Air Traffic Control Screwups

The Washington Post today describes the latest near-miss disaster at National Airport, apparently the result of screw-ups by our government-run air traffic control (ATC) system. The Post notes that this near-accident is one of many troubling incidents in recent years:

…the near-collision was another among several thousand recorded errors by air traffic controllers nationwide in recent years. National has been the site of some of the most notable incidents, including one revealed last year in which the lone controller supervisor on duty was asleep and didn’t respond when regional controllers sought to hand off planes to National for the final approach.

News of the sleeping controller at National last year led to the revelation that controllers on overnight shifts at several other airports were napping on the job.

Is our ATC system is so troubled because it is

  • a government bureaucracy,
  • a monopoly that doesn’t face competitive pressures to improve quality, or
  • a union-dominated organization?

I don’t know the answer; maybe it’s all three. But news stories like the one today usually don’t mention the role of the unions, and newspaper readers may just conclude that the fault is simply one of a bumbling Federal Aviation Administration (FAA) bureaucracy.

However, I coincidentally received a letter in the mail today from an anonymous FAA official who points to some of the problems caused by the militant National Air Traffic Controllers Association (NATCA). He or she says that the “NATCA union holds the FAA management hostage and little is done to correct the problems … The NATCA union is too powerful and management is too intimidated to do their jobs.”
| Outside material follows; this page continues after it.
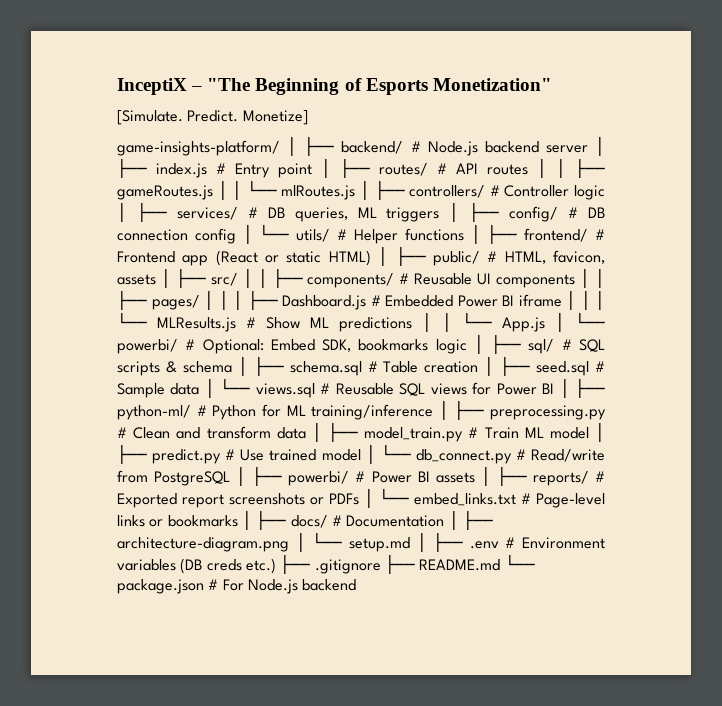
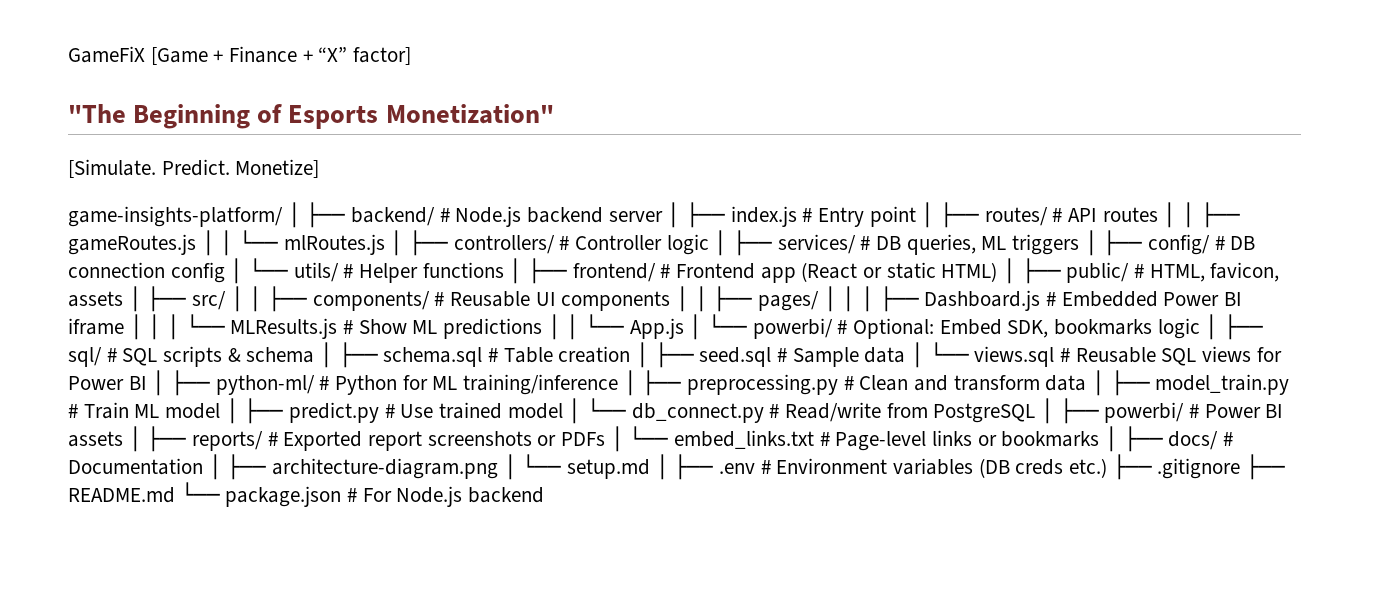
- InceptiX – "The Beginning of Esports Monetization"
+ GameFiX [Game + Finance + “X” factor]
+ "The Beginning of Esports Monetization"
The letter writer may or may not have all his or her facts straight–the letter is here [PDF] so you can judge for yourself. However, I do think that the media could do a better job probing the role of unionization in the FAA’s substandard performance. People remember Ronald Reagan’s battle with the air traffic controllers, but that was just a blip in a much longer story. Unions have been creating problems for the ATC system since the 1960s, as I mention in this essay.